Sur ce disque, enregistré entre Londres et Berlin, Tracey Thorn s'entoure de la fine fleur de la nouvelle génération pop électro, le producteur des Delphic, Ewan Pearson, Al Doyle des Hot Chips à la basse et à la guitare, ou encore Jono le guitariste des Los Valentinos. Et pourtant, point d'électro dans ce disque, retour au bois, à l'acoustique.

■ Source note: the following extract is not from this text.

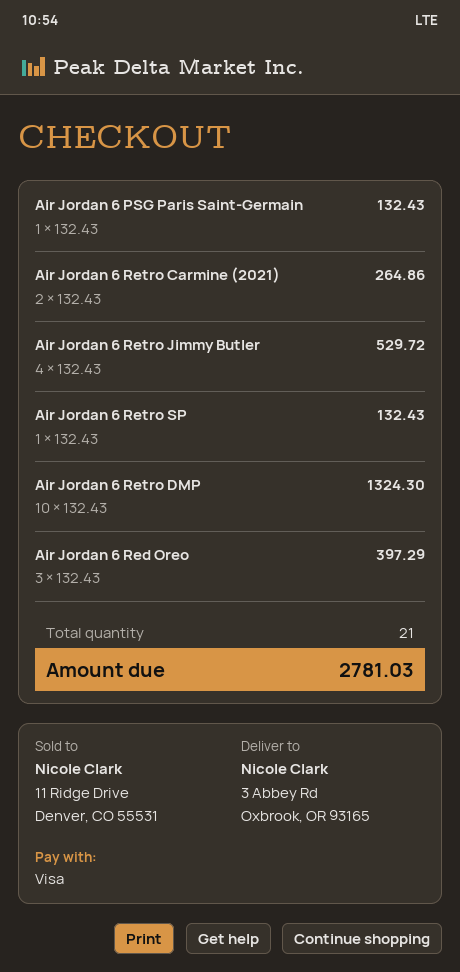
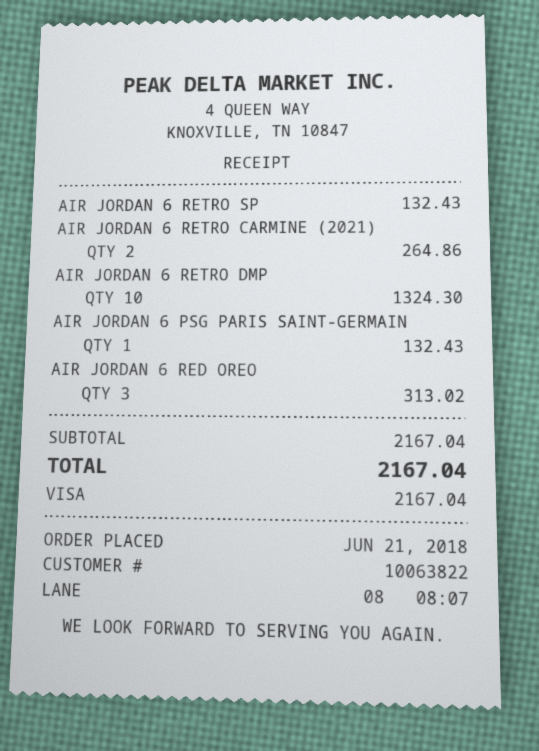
Air Jordan 6 Retro Jimmy Butler: 4 for 529.72 -> none
Air Jordan 6 Red Oreo: 3 for 397.29 -> 3 for 313.02
total: 2781.03 -> 2167.04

Les thèmes abordés y sont l'engagement, les amours déçues, la séparation. Elle y reprend "Come on home to me" de Lee Hazlewood, après avoir ouvert avec la ballade triste "Oh, the divorces" et avoir continué en évoquant les fantômes du passé dans "Kentish Town" et la solitude dans "Single bar". Ce disque donne l'impression de croiser quelqu'un en pleine middle-life crisis. La voix de Tracey Thorn est toujours aussi somptueuse, magnifique pour véhiculer la mélancolie, mais le disque ne décolle jamais vraiment, et s'enlise dans des ambiances où pointent les regrets plus que les remords.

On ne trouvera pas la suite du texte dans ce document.